Step 1: Standardize the values
To use the standard normal distribution table, we need to standardize the given values using the formula:
Z = (X - μ) / σ
where Z is the standardized value, X is the given value, μ is the mean, and σ is the standard deviation.

For the lower bound:
Z1 = (0.26 - 1.2) / 1.3

For the upper bound:
Z2 = (1.68 - 1.2) / 1.3

Step 2: Find the probabilities using the standard normal distribution table
The standard normal distribution table provides the probabilities for Z values.
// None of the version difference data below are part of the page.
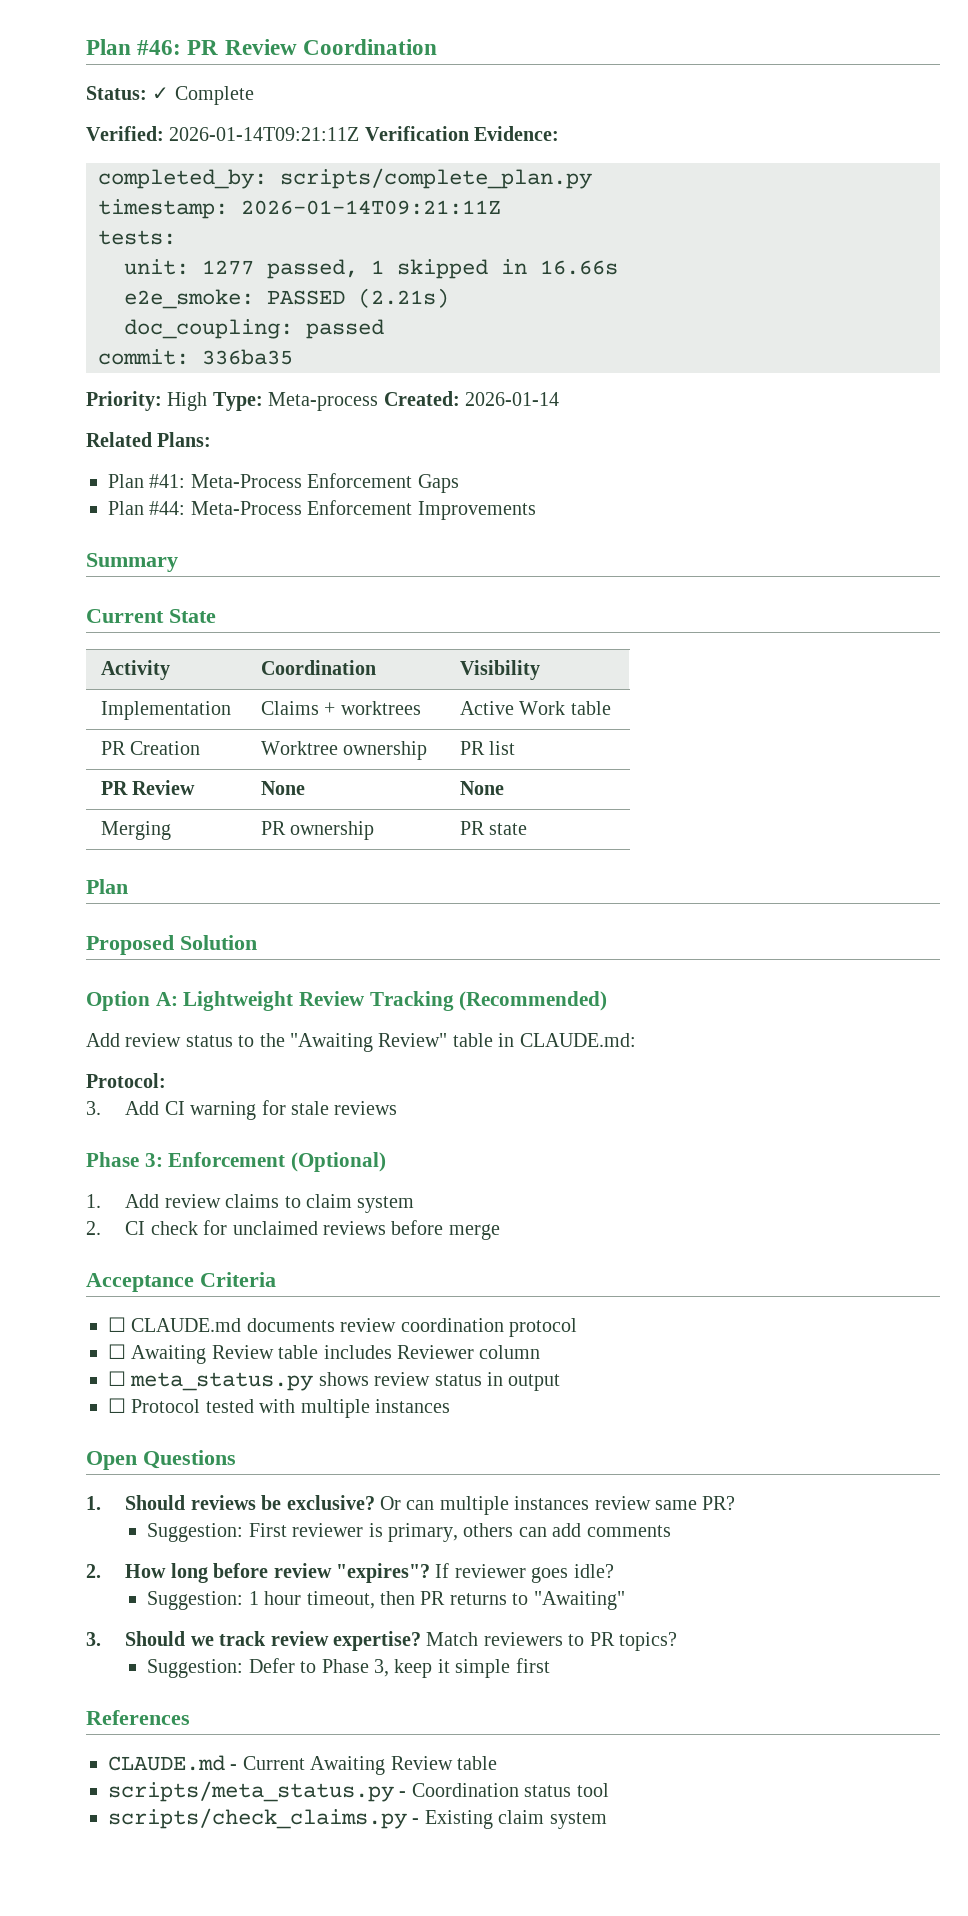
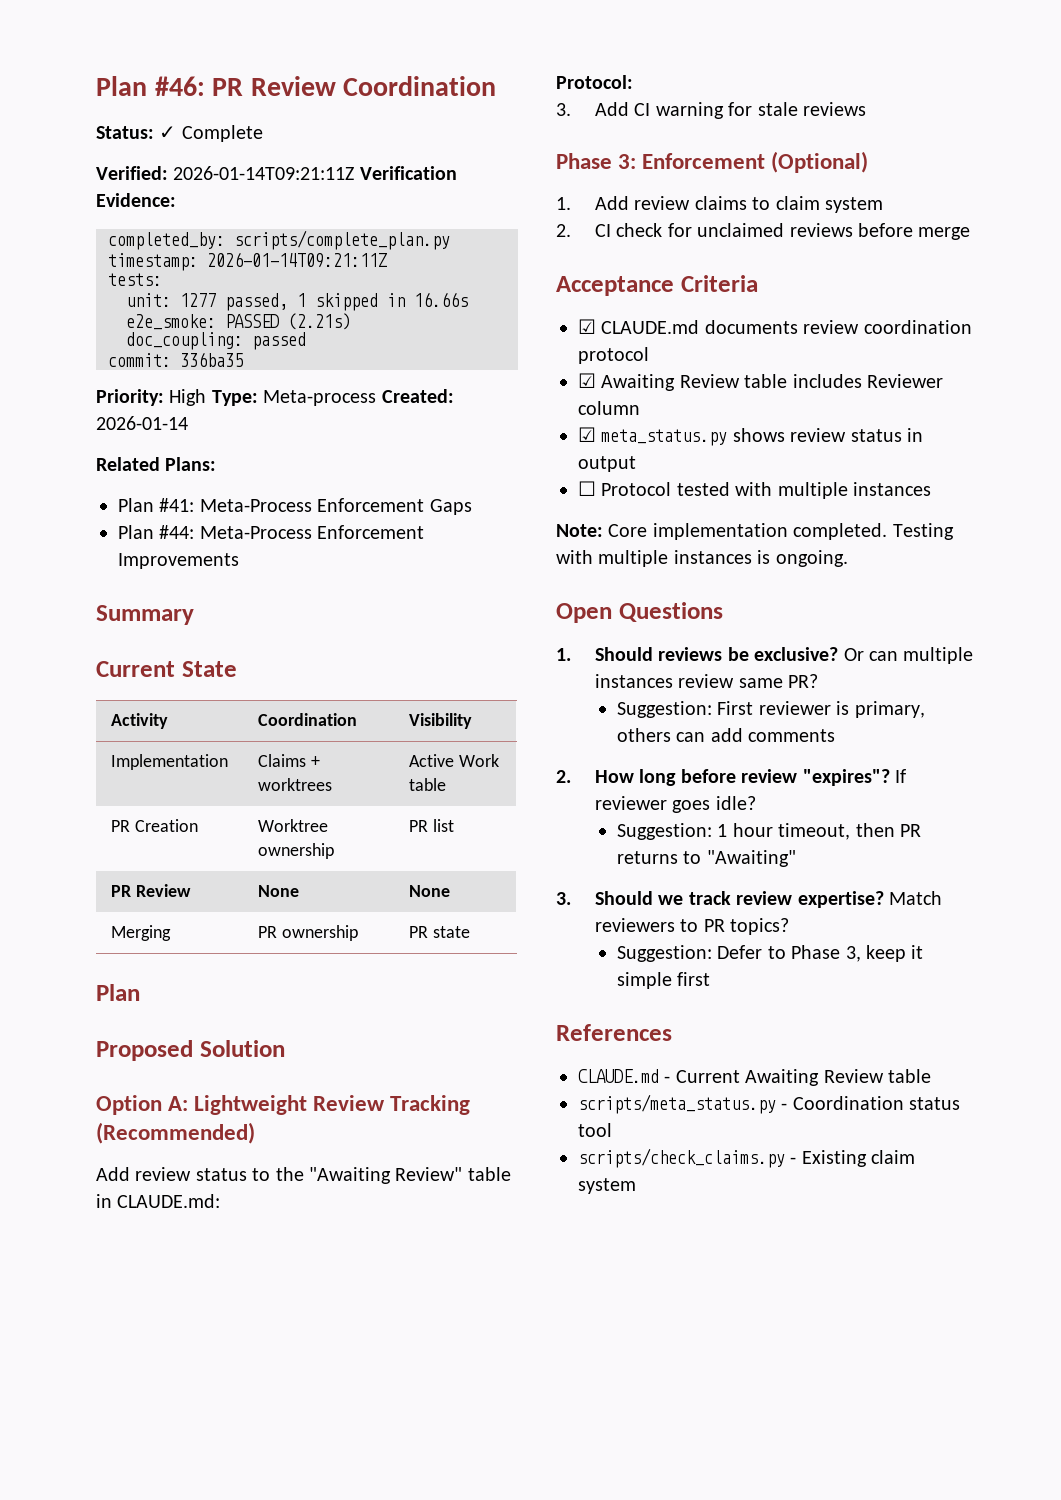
- ☐ CLAUDE.md documents review coordination protocol
+ ☑ CLAUDE.md documents review coordination protocol
- ☐ Awaiting Review table includes Reviewer column
+ ☑ Awaiting Review table includes Reviewer column
- ☐ meta_status.py shows review status in output
+ ☑ meta_status.py shows review status in output
+ Note: Core implementation completed. Testing with multiple instances is ongoing.

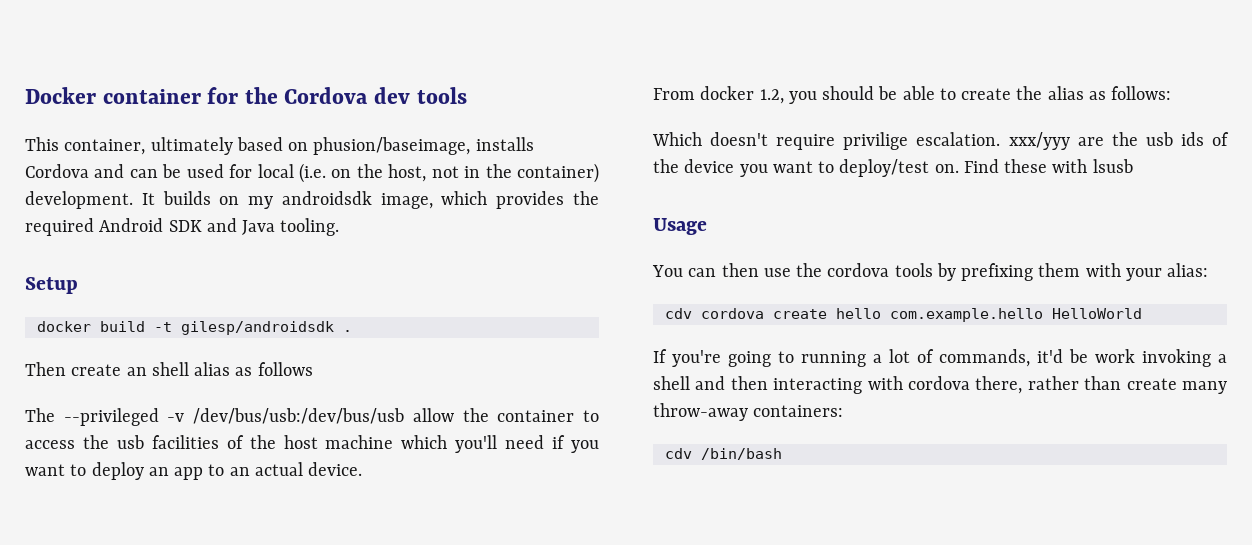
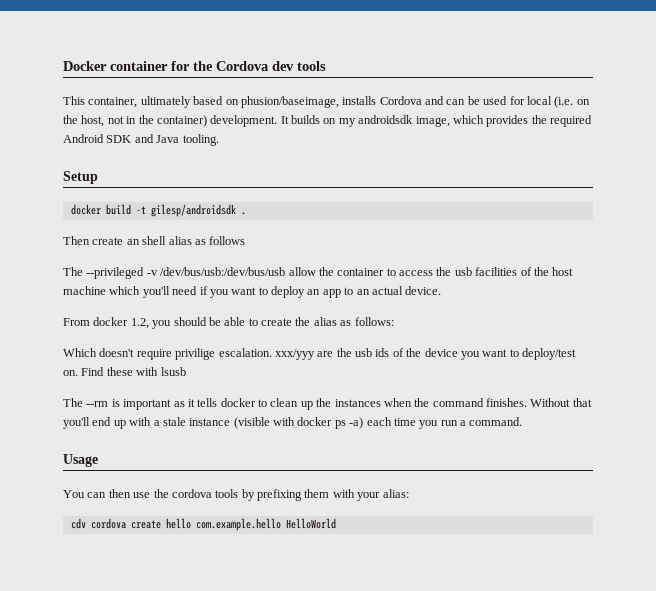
+ The --rm is important as it tells docker to clean up the instances when the command finishes. Without that you'll end up with a stale instance (visible with docker ps -a) each time you run a command.
- If you're going to running a lot of commands, it'd be work invoking a shell and then interacting with cordova there, rather than create many throw-away containers:
- cdv /bin/bash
We can find the probabilities for Z1 and Z2 separately.

Let P(Z) represent the probability associated with Z.

P(Z1 < Z < Z2) = P(Z < Z2) - P(Z < Z1)

Step 3: Calculate the probabilities
Using the standard normal distribution table, look up the probabilities for Z1 and Z2.

P(Z < Z2) = Lookup the probability for Z2 in the standard normal distribution table.
P(Z < Z1) = Lookup the probability for Z1 in the standard normal distribution table.

Step 4: Calculate P(0.26 < |X| < 1.68)
Substitute the values of P(Z < Z2) and P(Z < Z1) into the formula:

P(Z1 < Z < Z2) = P(Z < Z2) - P(Z < Z1)

Now, use the values obtained from the standard normal distribution table to calculate the final probability.

Note: If you have access to statistical software like Excel or programming languages like Python, you can directly calculate P(0.26 < |X| < 1.68) using the cumulative distribution function (CDF) of the normal distribution.